Leo:  Not every day can be filled with movie explosions and heroic deeds. Sometimes you need to appreciate the quiet successes, like not chasing your co-workers with a shovel.

Virgo:  Never underestimate the power of one banana peel to totally turn your day around. If you don’t want to watch them fall, glue a dollar to the office floor.  You’ll finally enjoy a day at work.

Libra: You may not be the sharpest pencil in the drawer, but that’s a good thing on Thursday. If someone throws you at the ceiling, you’ll just come right back down.

Scorpio: Friday may seem like it’s all about suffering, but take heart: there’s a hint of humiliation in there too.

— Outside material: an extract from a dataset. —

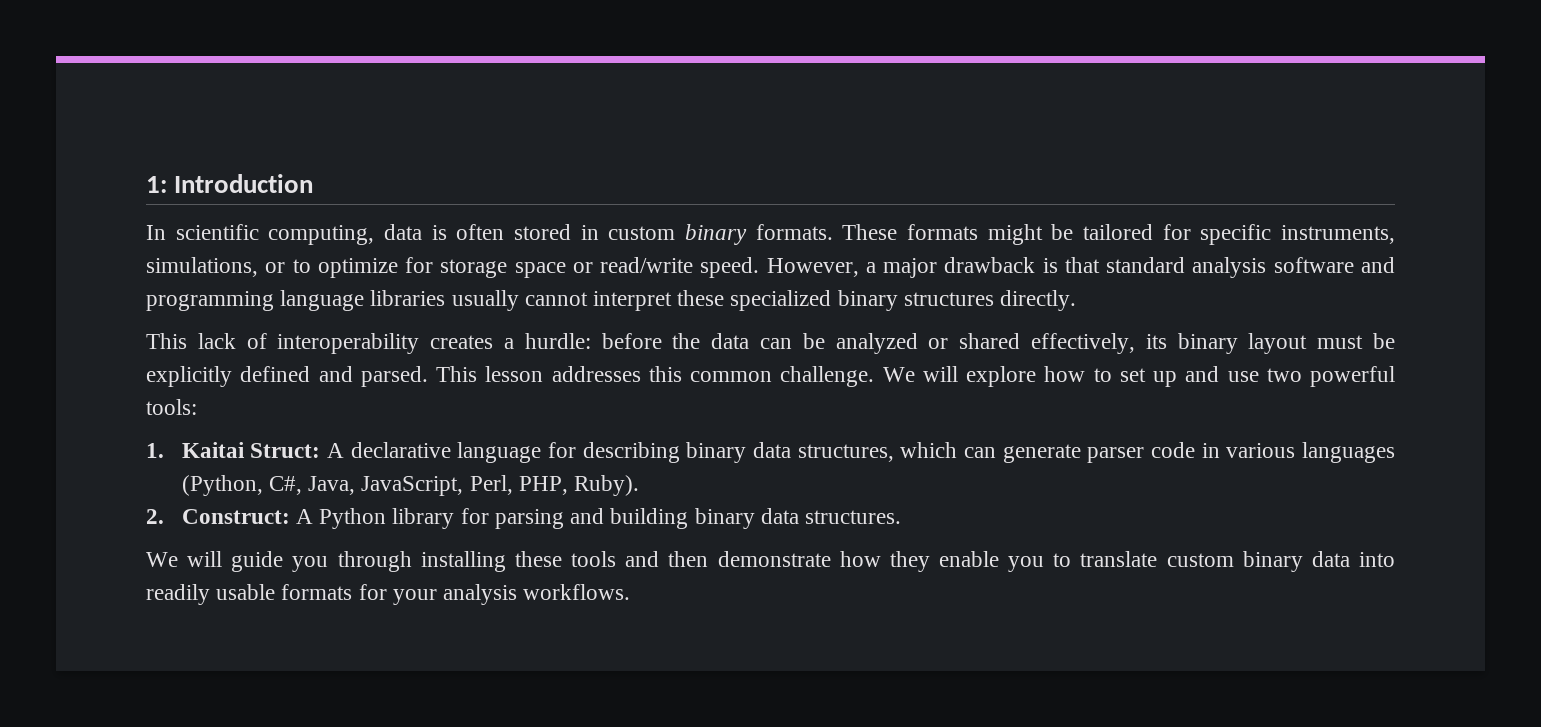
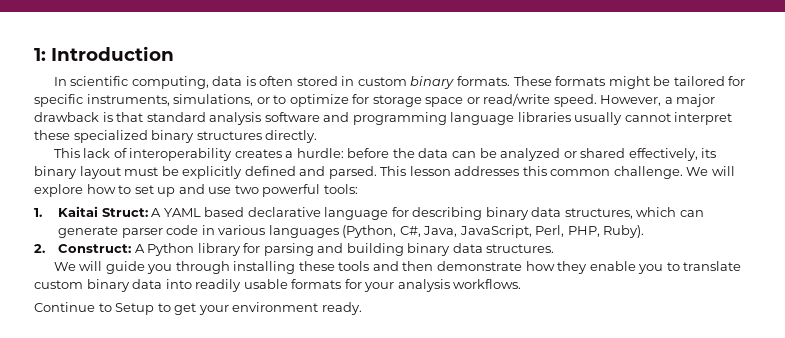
- 1. Kaitai Struct: A declarative language for describing binary data structures, which can generate parser code in various languages (Python, C#, Java, JavaScript, Perl, PHP, Ruby).
+ 1. Kaitai Struct: A YAML based declarative language for describing binary data structures, which can generate parser code in various languages (Python, C#, Java, JavaScript, Perl, PHP, Ruby).
+ Continue to Setup to get your environment ready.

Avoid your sweetie until they come off that high horse or you’ll get kicked repeatedly in the head.

Sagittarius: Go out tonight and try something new. You really don’t want to be where everyone knows your name, especially after that Dr. Phil segment airs. Give everyone time to calm down and hide their chickens.

Capricorn: Tuesday you’ll receive a special gift bag from the universe. Feel free to open it up and enjoy, as long as it’s not flaming and left on your porch.

Aquarius: When it comes to flights of fancy, you have a lot of airline miles. Cash those in and do something real toward your goal, like printing business cards or hiring a therapist to talk you out of two-toed sloth farming.

Pisces: There may not be a pot of gold at the end of that rainbow, but there’s usually a pride parade. Jump in and let your freak flag fly, because being your wild self is better than leprechaun booty.